Operativamente, i passaggi sono questi:
- Verifica la procedibilità del caso
- Se è d’ufficio, la remissione non è lo strumento giusto.
- Se è a querela, ha senso parlarne.
- Prepara una dichiarazione di remissione chiara e coerente
- Deve riferirsi alla querela già presentata (data, ufficio, numero di protocollo se lo hai).
- Deve essere incondizionata (se vuoi che produca effetto).
- Depositala presso l’autorità competente
- Autorità procedente (Procura/ufficio giudiziario) oppure tramite Ufficiale di P.G. nei modi previsti.
- Se ti fai assistere, serve spesso procura speciale, come indica la norma.
- Gestisci la fase della “ricusa”
- Se la controparte rifiuta (espressamente o tacitamente nei casi previsti), la remissione può non avere efficacia.
Cosa succede dopo il “ritiro”
Se la remissione è valida ed efficace, nei delitti punibili a querela la remissione estingue il reato.
Ci sono però due aspetti che spesso vengono fraintesi:
- Il fatto storico che hai raccontato non viene cancellato. L’atto resta agli atti dell’autorità che lo ha ricevuto.
- Se durante gli accertamenti emergono profili procedibili d’ufficio, o reati diversi, il procedimento può proseguire su quelli.
Se non hai ancora querelato: occhio ai tempi
Se non hai ancora presentato querela (o non è chiaro se l’atto presentato sia stato qualificato come querela), ricorda che, salvo eccezioni, il diritto di querela si esercita entro tre mesi dalla notizia del fatto.
Questo dato serve anche in senso opposto: se decidi di non procedere oggi, potresti non poterlo fare domani se lasci passare il termine.

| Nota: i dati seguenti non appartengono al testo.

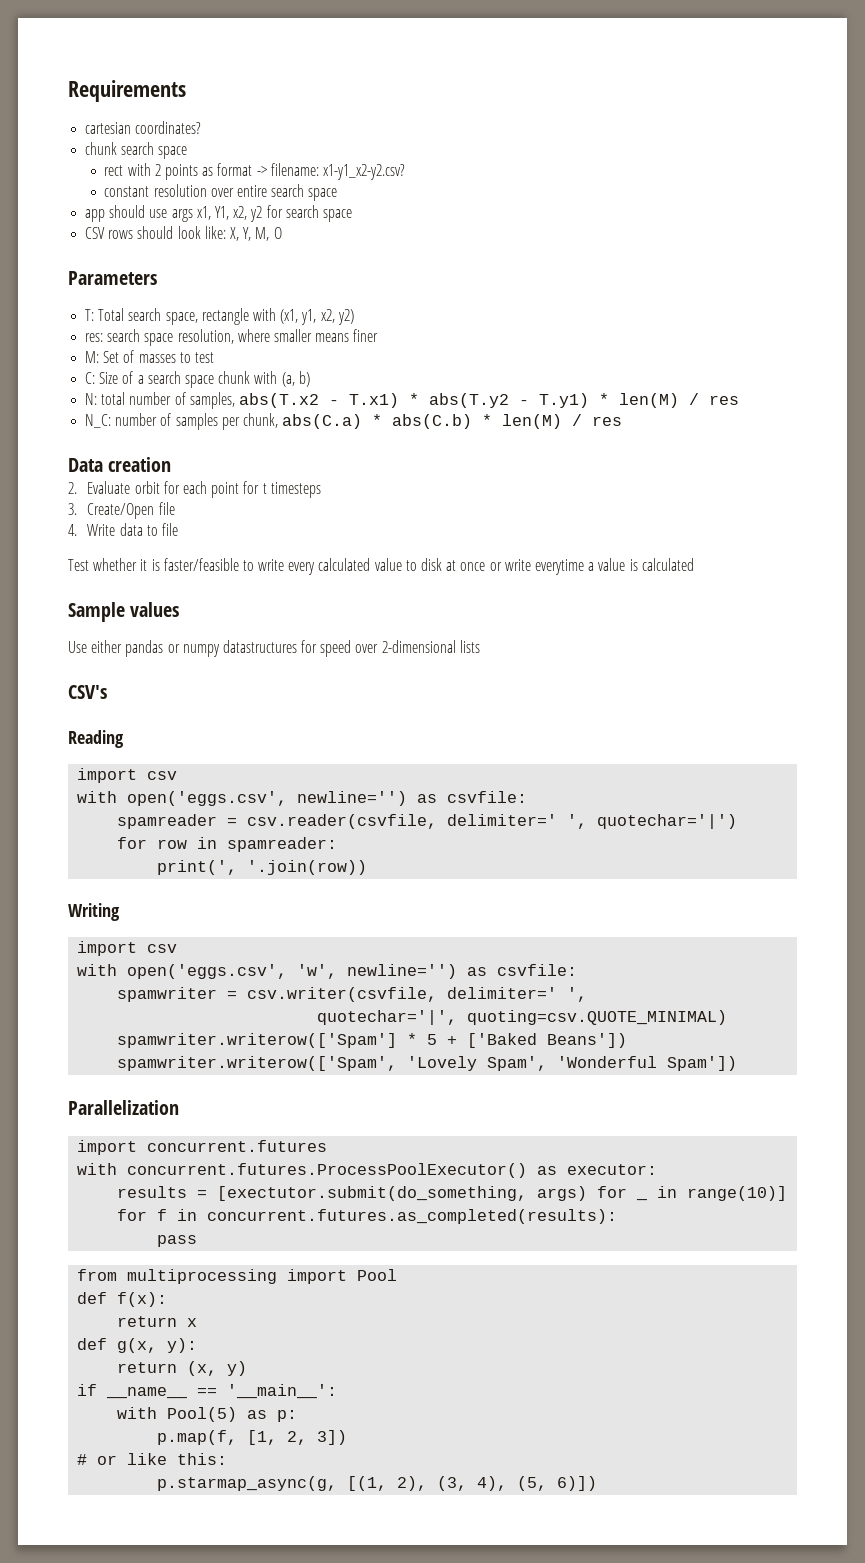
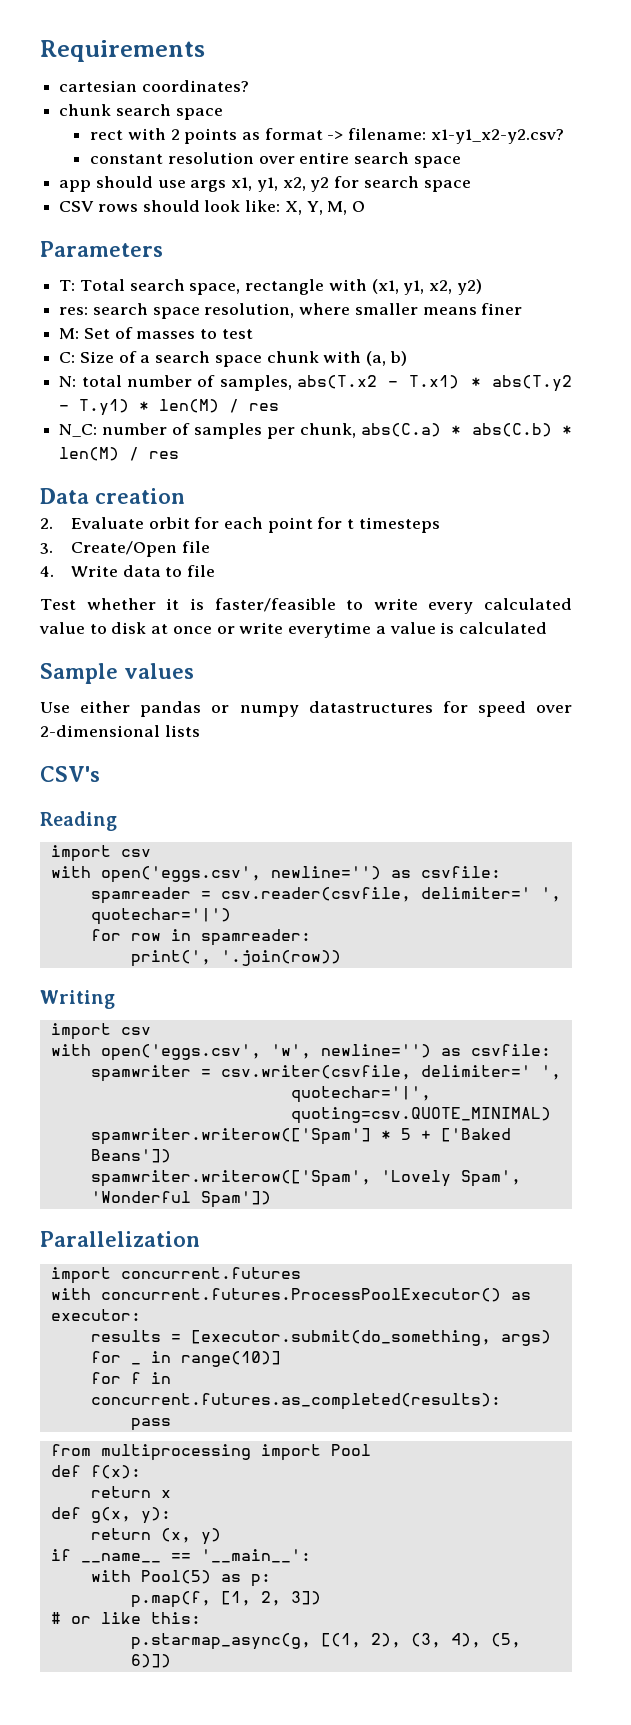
[214,206,229,220] Y1, -> [256,177,278,192] y1,
[217,1186,528,1201] [exectutor.submit(do_something, -> [190,1330,491,1346] [executor.submit(do_something,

Quando è prudente non ritirare (o almeno fermarsi prima)
Non c’è una regola unica, ma ci sono situazioni in cui “ritirare” espone a rischi concreti, anche sul piano della sicurezza personale. Valuta con attenzione se:
- le minacce sono attuali e si ripetono;
- sono state fatte con modalità riconducibili all’art. 339 c.p. (armi, travisamento, gruppo, ecc.), perché può scattare la procedibilità d’ufficio e, soprattutto, un livello di pericolosità diverso;
- stai subendo pressioni per ritirare. Questo elemento va gestito con cautela, perché spesso non è un “chiarimento”, ma un tentativo di controllo o intimidazione.
Se ti senti in pericolo immediato, la priorità non è l’atto processuale ma la tutela concreta. In emergenza, chiama subito le forze dell’ordine.